Task statement: Identify each line below containing the string "none" and copy it.
*** Opening Records supplied ***
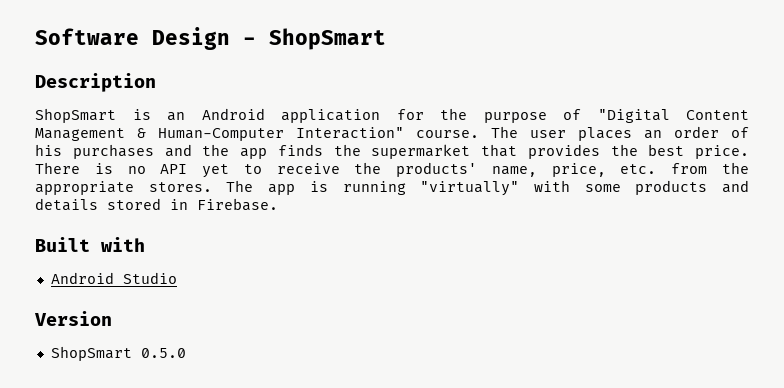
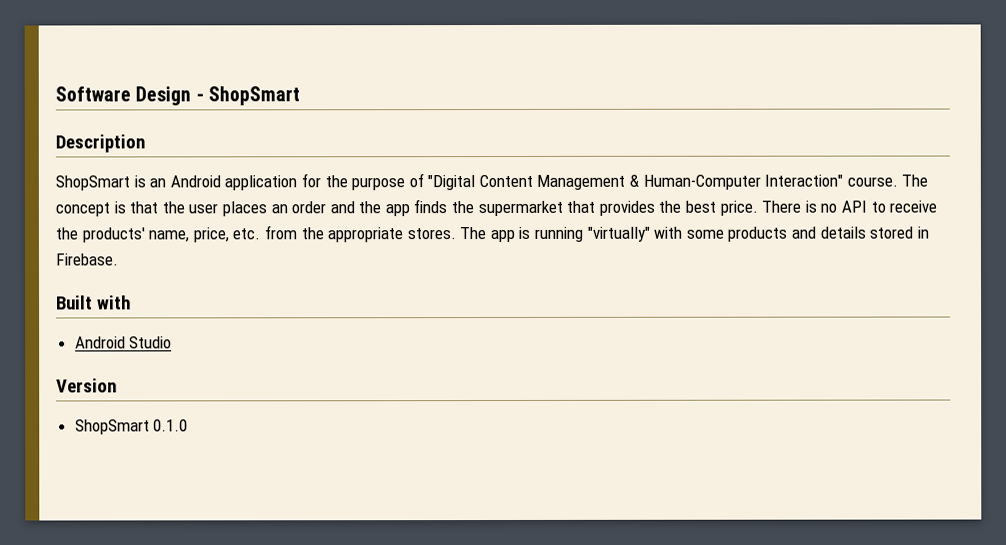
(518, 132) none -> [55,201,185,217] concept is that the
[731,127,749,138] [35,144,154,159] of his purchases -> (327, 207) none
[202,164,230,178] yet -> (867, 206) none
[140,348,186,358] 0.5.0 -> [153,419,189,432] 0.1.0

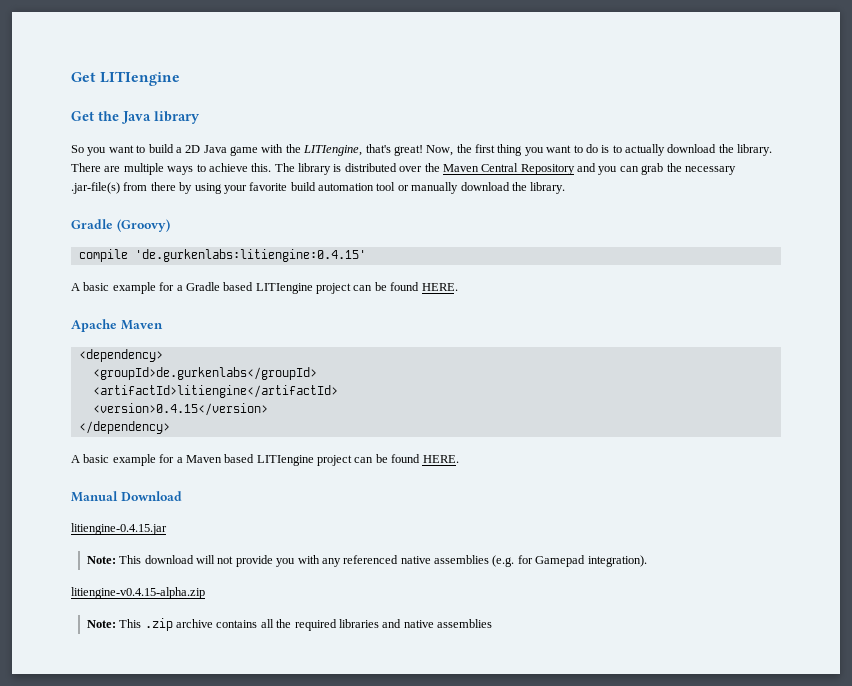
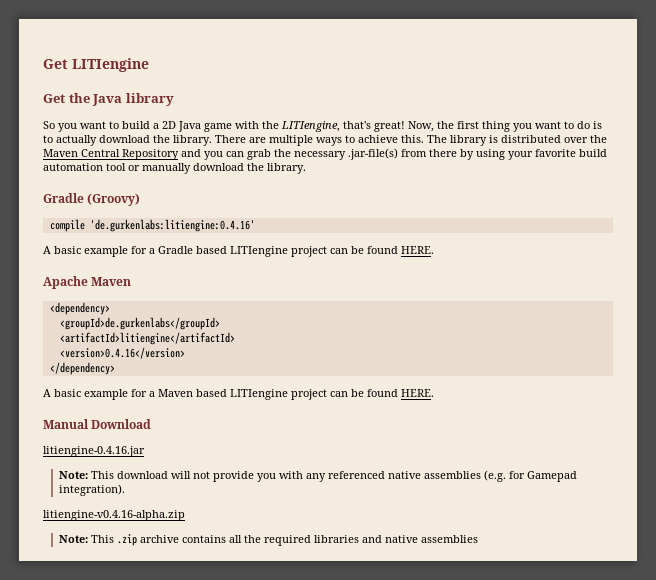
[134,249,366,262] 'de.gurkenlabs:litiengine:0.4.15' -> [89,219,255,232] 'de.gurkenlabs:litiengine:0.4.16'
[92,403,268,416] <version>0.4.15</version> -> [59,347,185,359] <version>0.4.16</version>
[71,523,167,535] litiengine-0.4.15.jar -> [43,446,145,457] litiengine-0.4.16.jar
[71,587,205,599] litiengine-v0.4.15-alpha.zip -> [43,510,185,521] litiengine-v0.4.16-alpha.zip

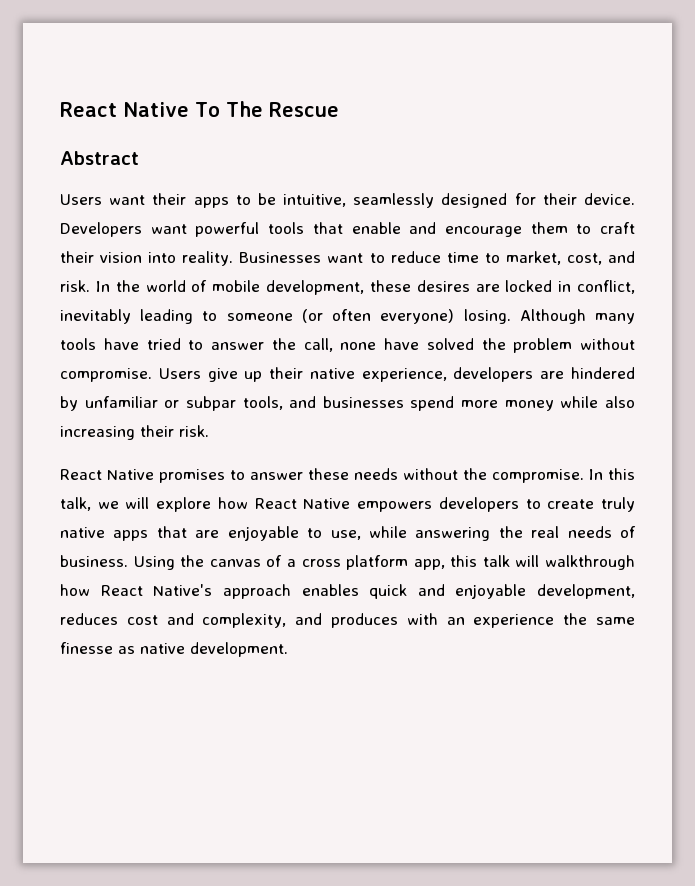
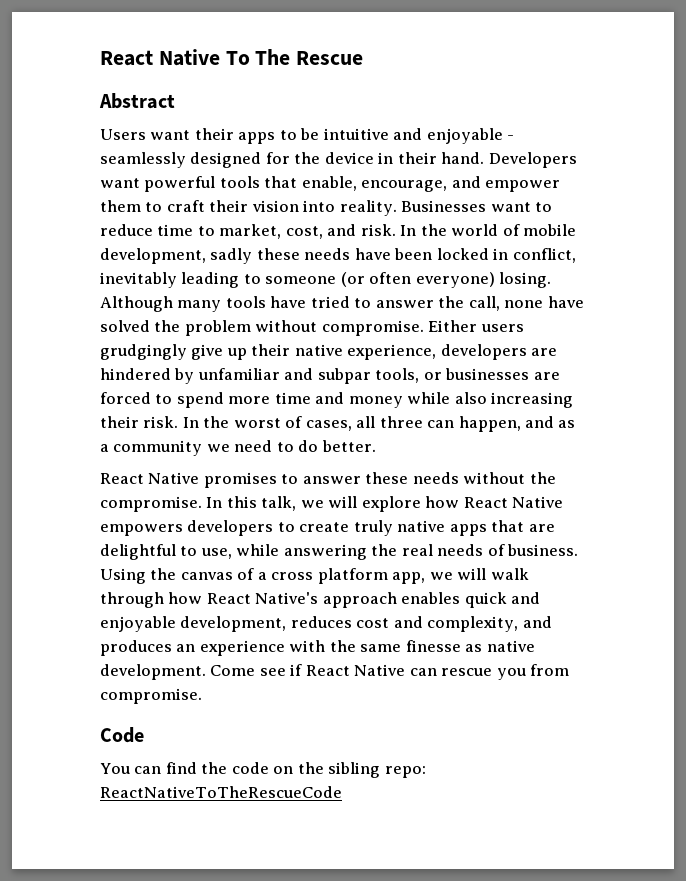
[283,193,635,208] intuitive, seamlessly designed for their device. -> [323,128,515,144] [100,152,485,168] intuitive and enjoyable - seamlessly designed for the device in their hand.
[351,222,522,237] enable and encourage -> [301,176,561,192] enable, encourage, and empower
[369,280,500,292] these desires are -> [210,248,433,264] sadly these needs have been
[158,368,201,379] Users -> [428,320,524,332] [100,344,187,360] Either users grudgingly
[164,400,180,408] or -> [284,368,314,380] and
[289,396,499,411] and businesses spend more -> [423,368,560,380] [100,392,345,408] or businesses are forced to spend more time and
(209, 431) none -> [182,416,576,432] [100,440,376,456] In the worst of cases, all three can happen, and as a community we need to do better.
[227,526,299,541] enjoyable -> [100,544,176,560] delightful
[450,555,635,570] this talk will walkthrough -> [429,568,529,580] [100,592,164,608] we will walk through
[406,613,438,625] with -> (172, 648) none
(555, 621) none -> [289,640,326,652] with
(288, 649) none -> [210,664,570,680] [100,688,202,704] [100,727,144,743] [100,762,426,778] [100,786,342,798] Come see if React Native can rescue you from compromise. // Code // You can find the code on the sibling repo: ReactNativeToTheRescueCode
*** Closing Records supplied ***
Solution for this exercise:
(518, 132) none -> [55,201,185,217] concept is that the
[731,127,749,138] [35,144,154,159] of his purchases -> (327, 207) none
[202,164,230,178] yet -> (867, 206) none
(209, 431) none -> [182,416,576,432] [100,440,376,456] In the worst of cases, all three can happen, and as a community we need to do better.
[406,613,438,625] with -> (172, 648) none
(555, 621) none -> [289,640,326,652] with
(288, 649) none -> [210,664,570,680] [100,688,202,704] [100,727,144,743] [100,762,426,778] [100,786,342,798] Come see if React Native can rescue you from compromise. // Code // You can find the code on the sibling repo: ReactNativeToTheRescueCode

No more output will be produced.